The challenge to Enlightenment values
The Enlightenment marked a paradigmatic break with the intellectual traditions of the medieval period. As empirical evidence and individual reasoning replaced religious faith as the source of knowledge, a secular understanding of truth to came to the fore. Immanuel Kant argued that objective knowledge was only possible through the synthesis of experience and reason, which ‘transcends the point of view of the person who possesses it, and makes legitimate claims about an independent world’ (1). Kant argued that knowledge could encapsulate an inherent truth derived from the objectivity of independent reasoning: ‘Reason is by its nature free and admits of no command to hold something as true.’ (2) By the same token, knowledge could only advance if people were free to allow their own inner reason to develop: ‘Truth gains more even by the errors of one who, with due study and preparation, thinks for himself, than by the true opinions of those who only hold them because they do not suffer themselves to think.’ (3)
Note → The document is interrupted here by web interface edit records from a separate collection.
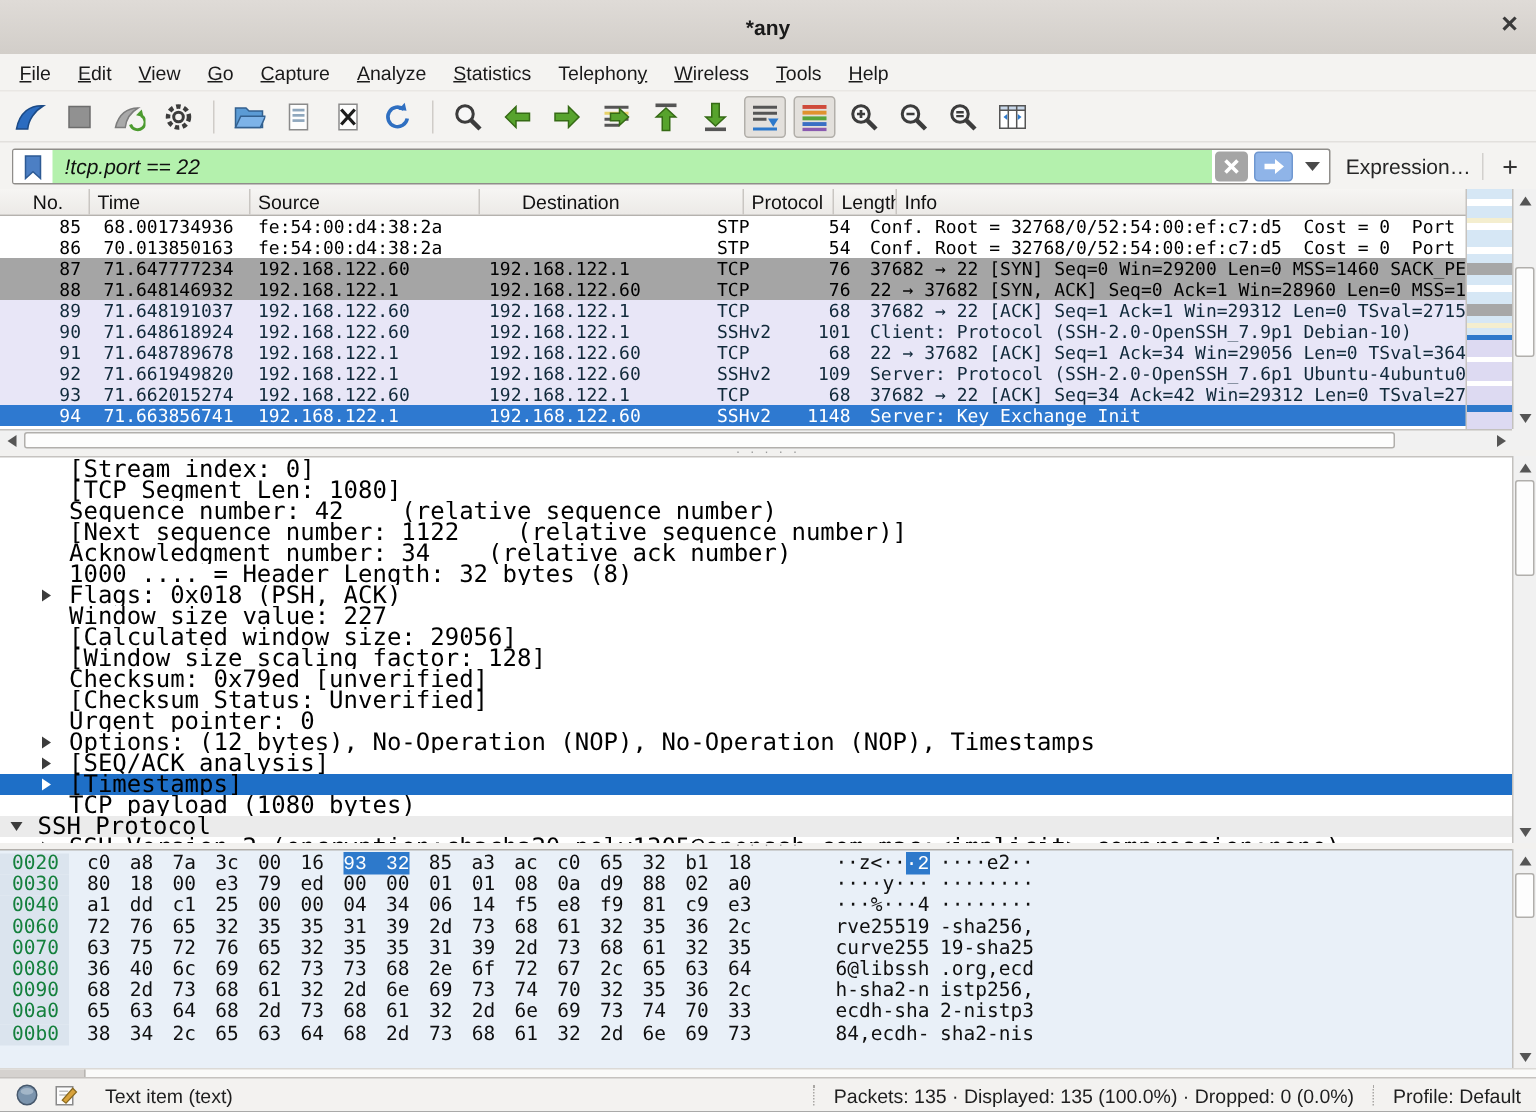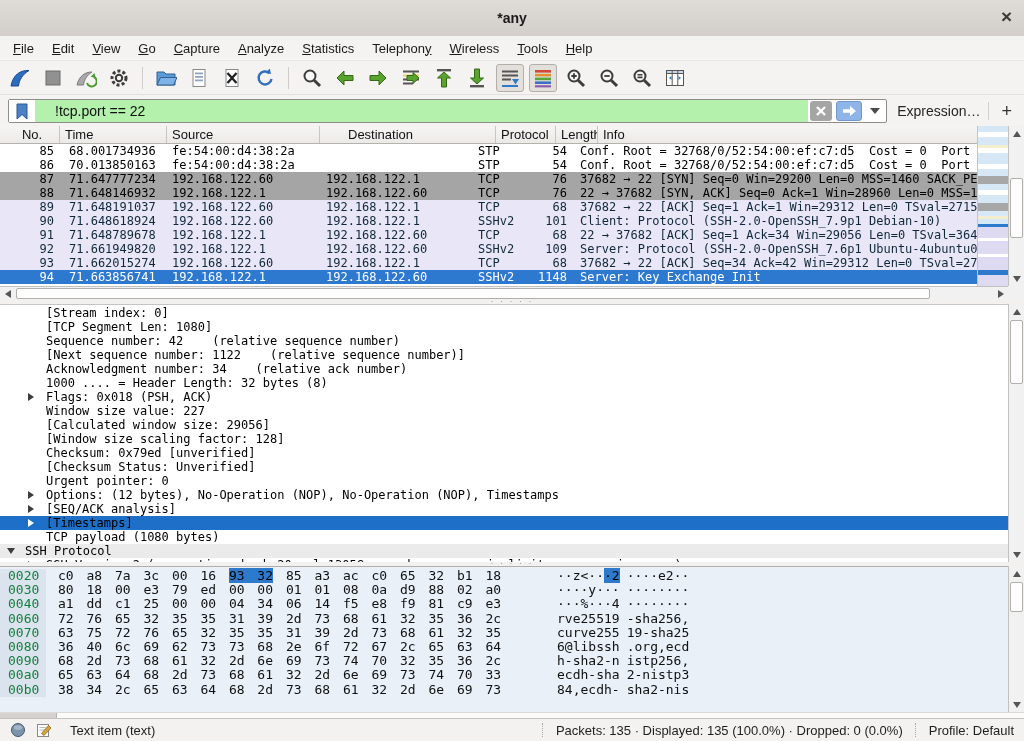--- a/index.html
+++ b/index.html
@@ -28,7 +28,7 @@
     display:flex;align-items:center;box-sizing:border-box;}
   .fbook{width:26px;height:100%;display:flex;align-items:center;justify-content:center;background:#fff;}
   .finput{flex:1;height:100%;border:none;outline:none;background:#b4f1ad;font-size:14px;
-    font-family:"Liberation Sans",sans-serif;padding:0 20px;color:#101010;}
+    font-family:"Liberation Sans",sans-serif;padding:0 8px;color:#101010;font-style:italic;}
   .fbtn{display:flex;align-items:center;justify-content:center;margin:0 2px;border-radius:3px;}
   .fclear{width:22px;height:20px;background:#a5a5a5;}
   .fapply{width:26px;height:20px;background:#8fb4e8;border:1px solid #6f97d0;box-sizing:border-box;}

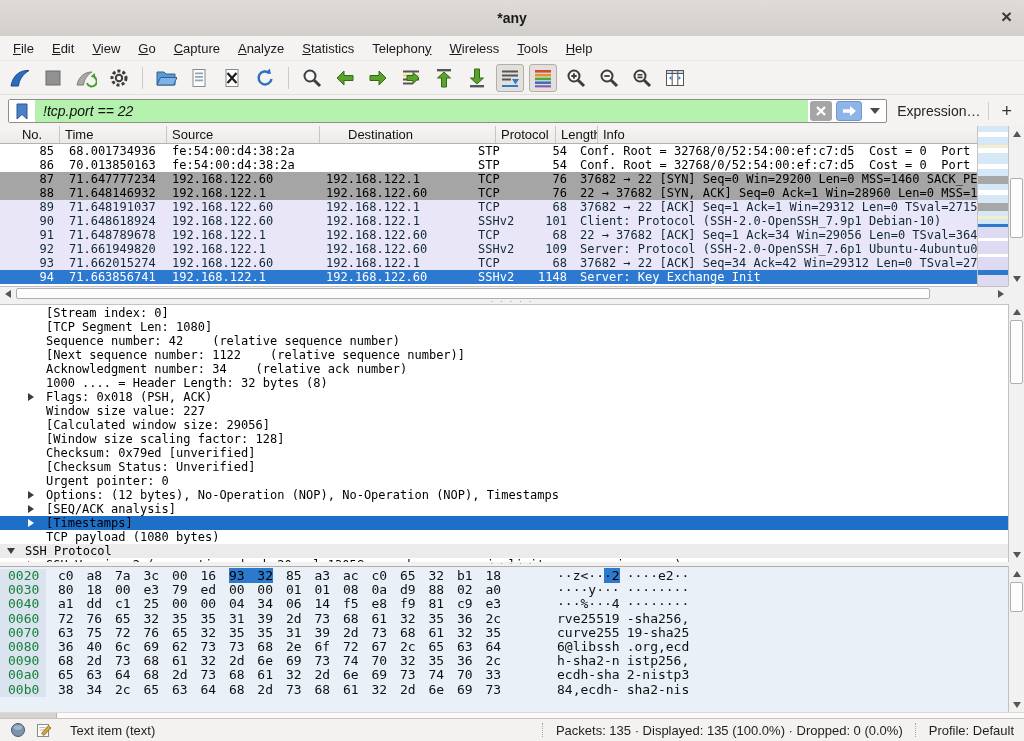--- a/index.html
+++ b/index.html
@@ -83,7 +83,7 @@
     font-size:9px;line-height:3px;color:#9a9a9a;letter-spacing:2px;overflow:hidden;}
   
   .details{position:absolute;top:304px;height:258px;left:0;right:0;background:#fff;border-top:1px solid #c6c3c0;
-    font-family:"DejaVu Sans Mono",monospace;font-size:12px;color:#000;overflow:hidden;padding-top:1px;box-sizing:border-box;}
+    font-family:"DejaVu Sans Mono",monospace;font-size:16px;color:#000;overflow:hidden;padding-top:1px;box-sizing:border-box;}
   .dline{height:14px;line-height:14px;white-space:pre;position:relative;overflow:hidden;}
   .dline.lvl1{padding-left:46px;}
   .dline.lvl0{padding-left:25px;}

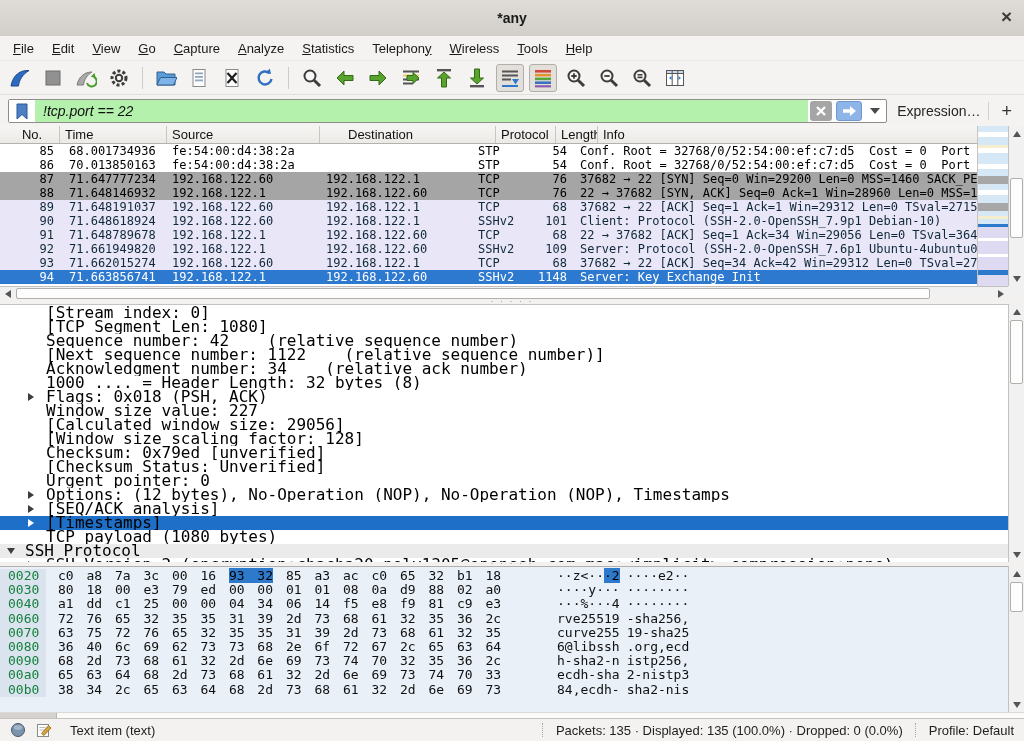--- a/index.html
+++ b/index.html
@@ -103,7 +103,7 @@
   .hb2{margin-left:13px;}
   .ha{margin-left:56px;}
   .ha2{margin-left:7px;}
-  .hsel{background:#2d79cb;color:#000000;}
+  .hsel{background:#2d79cb;color:#ffffff;font-family:Liberation Mono, monospace;}
   
   .griprow{position:absolute;top:712px;height:6px;left:0;right:0;background:#fafaf9;border-top:1px solid #dbd9d6;box-sizing:border-box;}
   .grip{position:absolute;left:0;top:0;width:57px;height:6px;background:#d5d2cf;border-right:1px solid #b8b5b1;box-sizing:border-box;}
Kant argued that the philosophy faculty in particular could play a role in protecting and promoting critical reason. But, for this to happen, it needed the freedom to make ‘its own judgement about what it teaches’. Despite Kant’s efforts, the intellectual advances associated with the Enlightenment were made primarily by intellectuals outside of universities. It was not until the end of the 19th century that scholars within the academy became increasingly confident in espousing a notion of secular truth, and had a strong sense of their own role in relation to its pursuit through knowledge. This brought the need for academic freedom into sharp relief. Scholars recognised that truth, although ultimately contestable, could not be pursued unless they had unrestricted liberty to follow the intellectual logic of their reasoning wherever it may take them.